■ TASK INPUTS ■

- - -

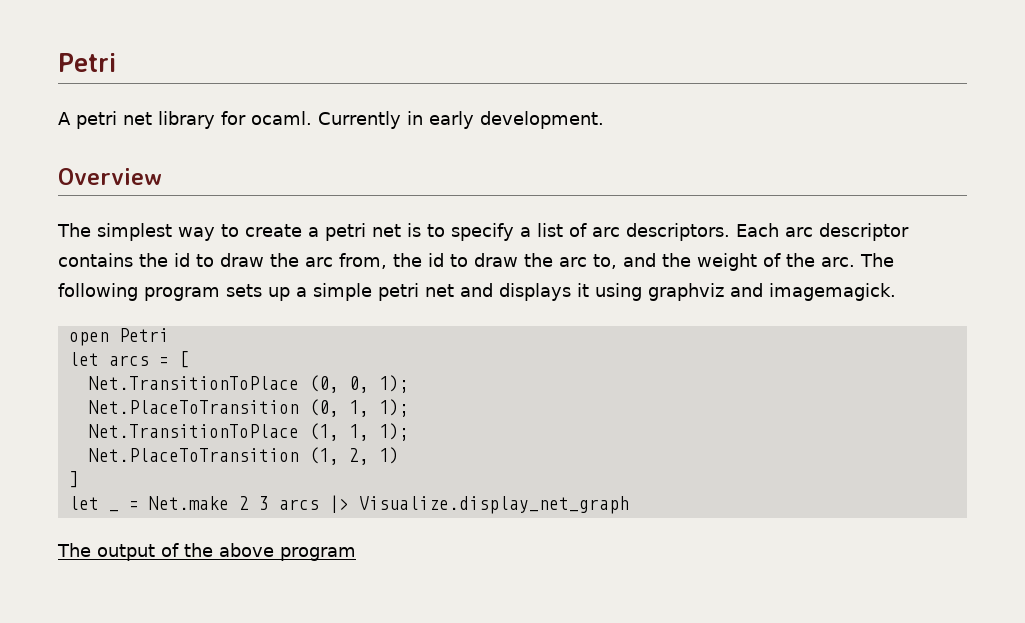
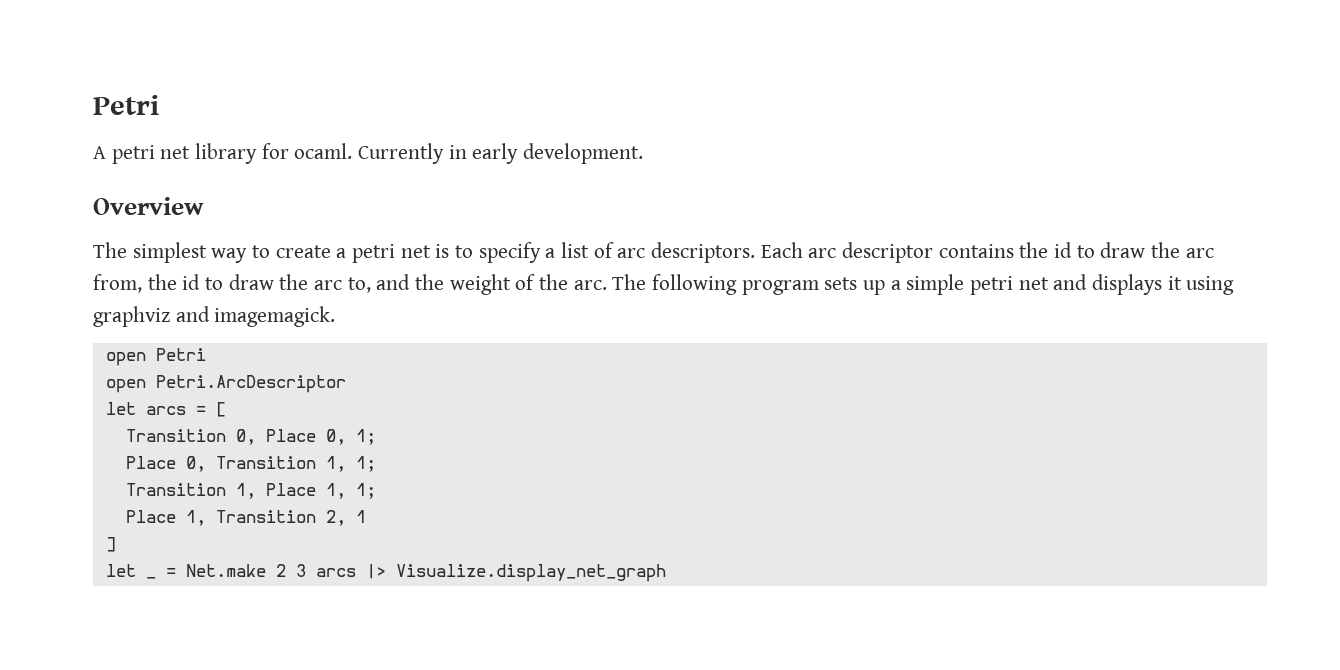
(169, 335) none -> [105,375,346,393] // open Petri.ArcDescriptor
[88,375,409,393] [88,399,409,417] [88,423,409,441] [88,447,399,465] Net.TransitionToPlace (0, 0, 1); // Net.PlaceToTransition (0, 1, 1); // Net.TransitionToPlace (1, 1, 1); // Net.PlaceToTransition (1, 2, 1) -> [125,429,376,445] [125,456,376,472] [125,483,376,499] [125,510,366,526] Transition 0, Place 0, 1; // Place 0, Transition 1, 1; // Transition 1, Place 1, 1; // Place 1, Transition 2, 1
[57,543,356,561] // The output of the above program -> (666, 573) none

- - -

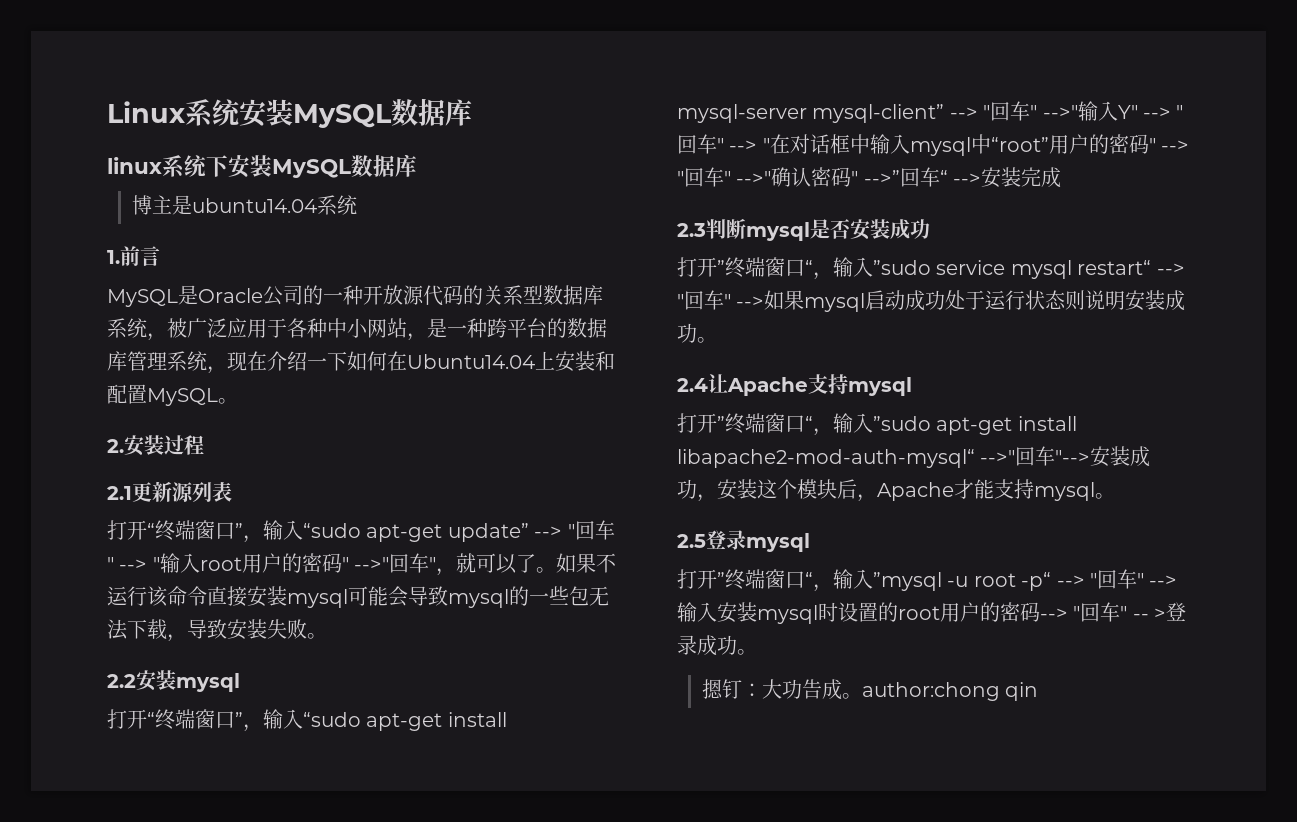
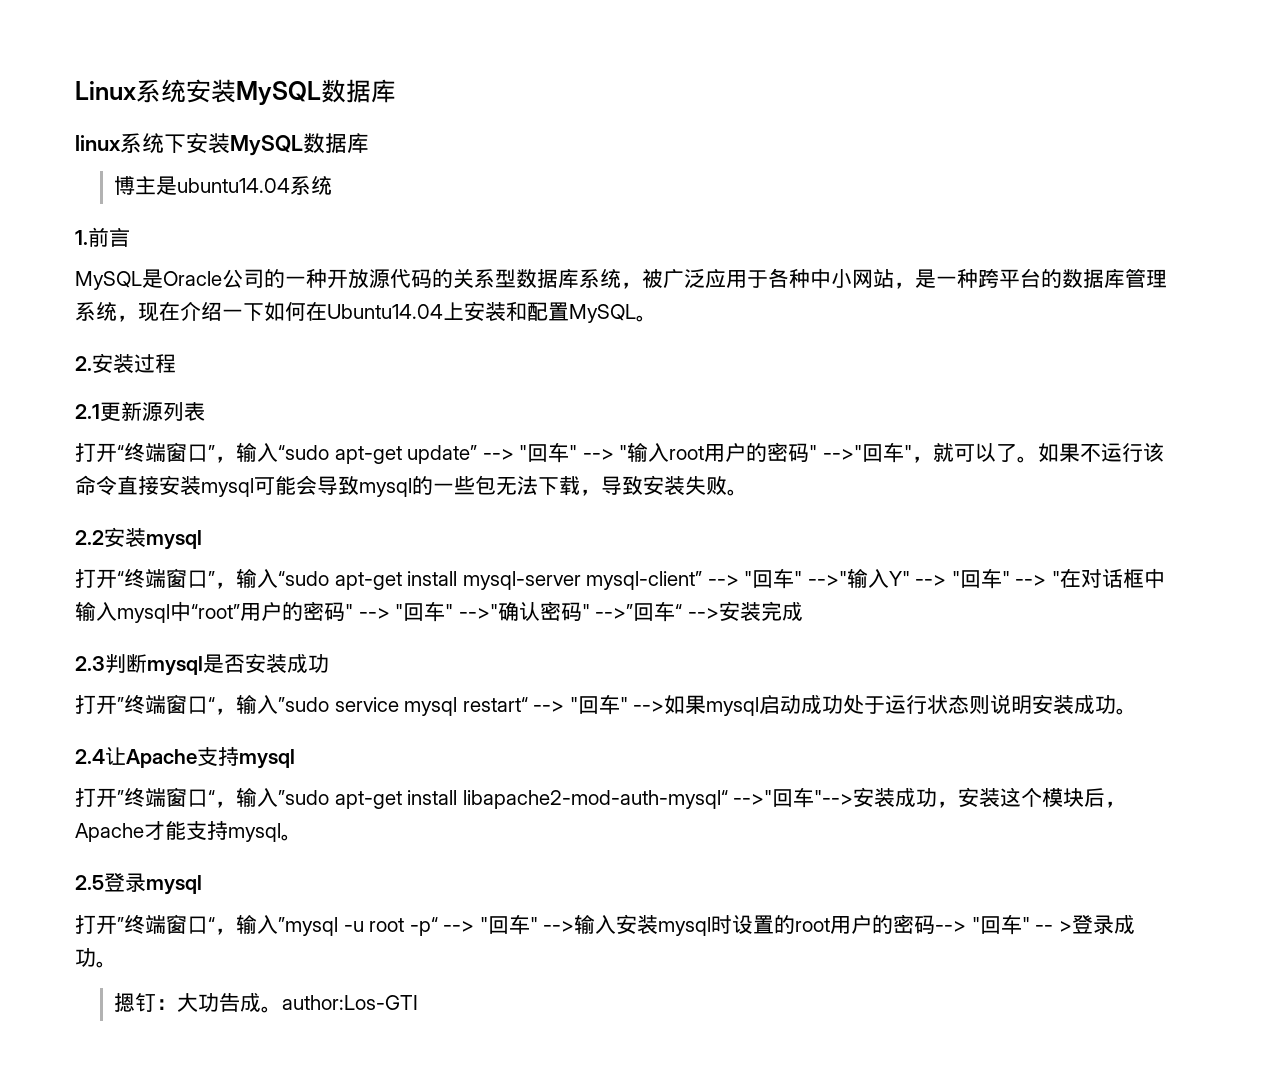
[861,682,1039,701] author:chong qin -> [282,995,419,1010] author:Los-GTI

- - -

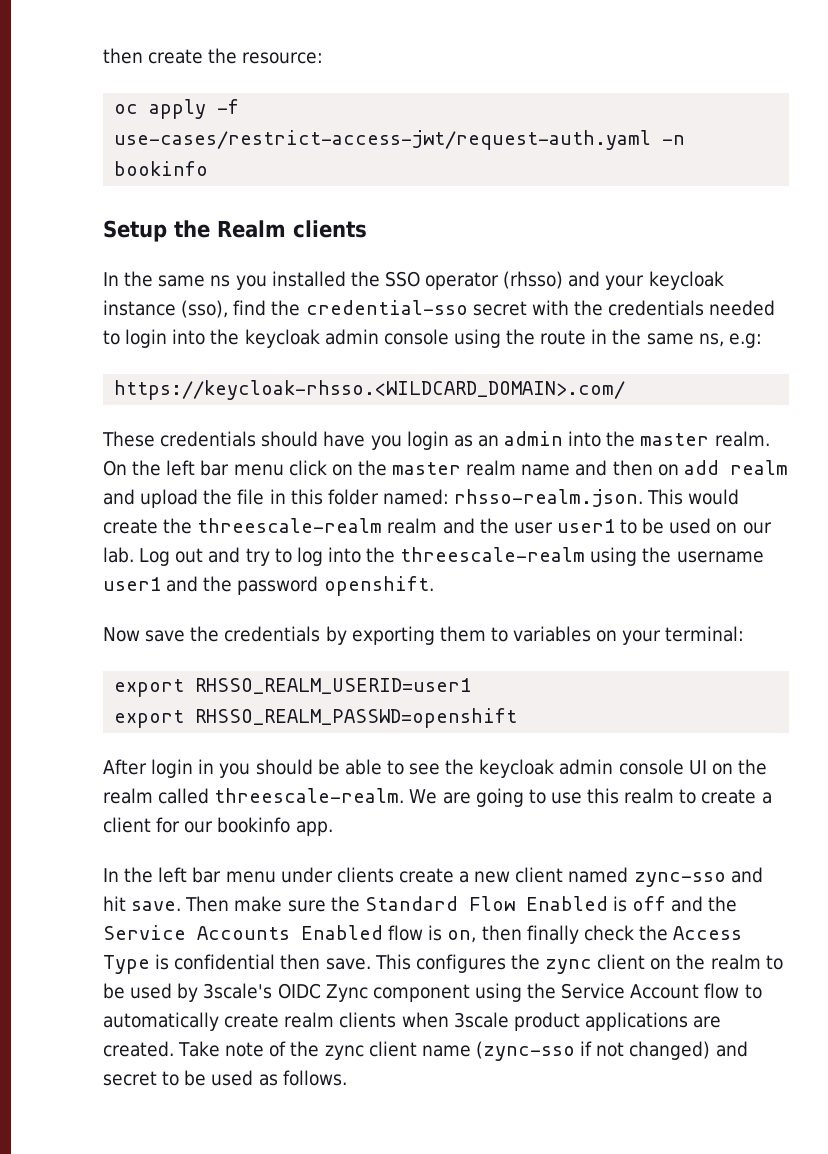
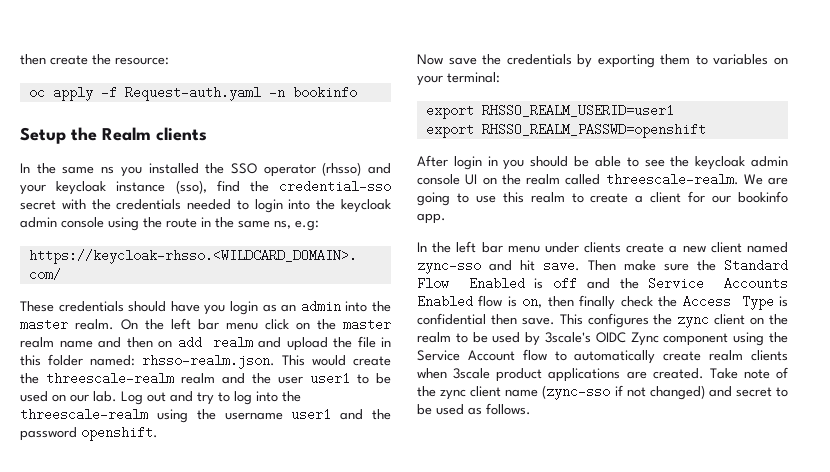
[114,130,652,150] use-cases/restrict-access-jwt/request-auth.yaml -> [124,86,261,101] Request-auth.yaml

- - -

■ PROMPT ■
Scan the records above and report every line with the string "none".

■ ANSWER SECTION ■
(169, 335) none -> [105,375,346,393] // open Petri.ArcDescriptor
[57,543,356,561] // The output of the above program -> (666, 573) none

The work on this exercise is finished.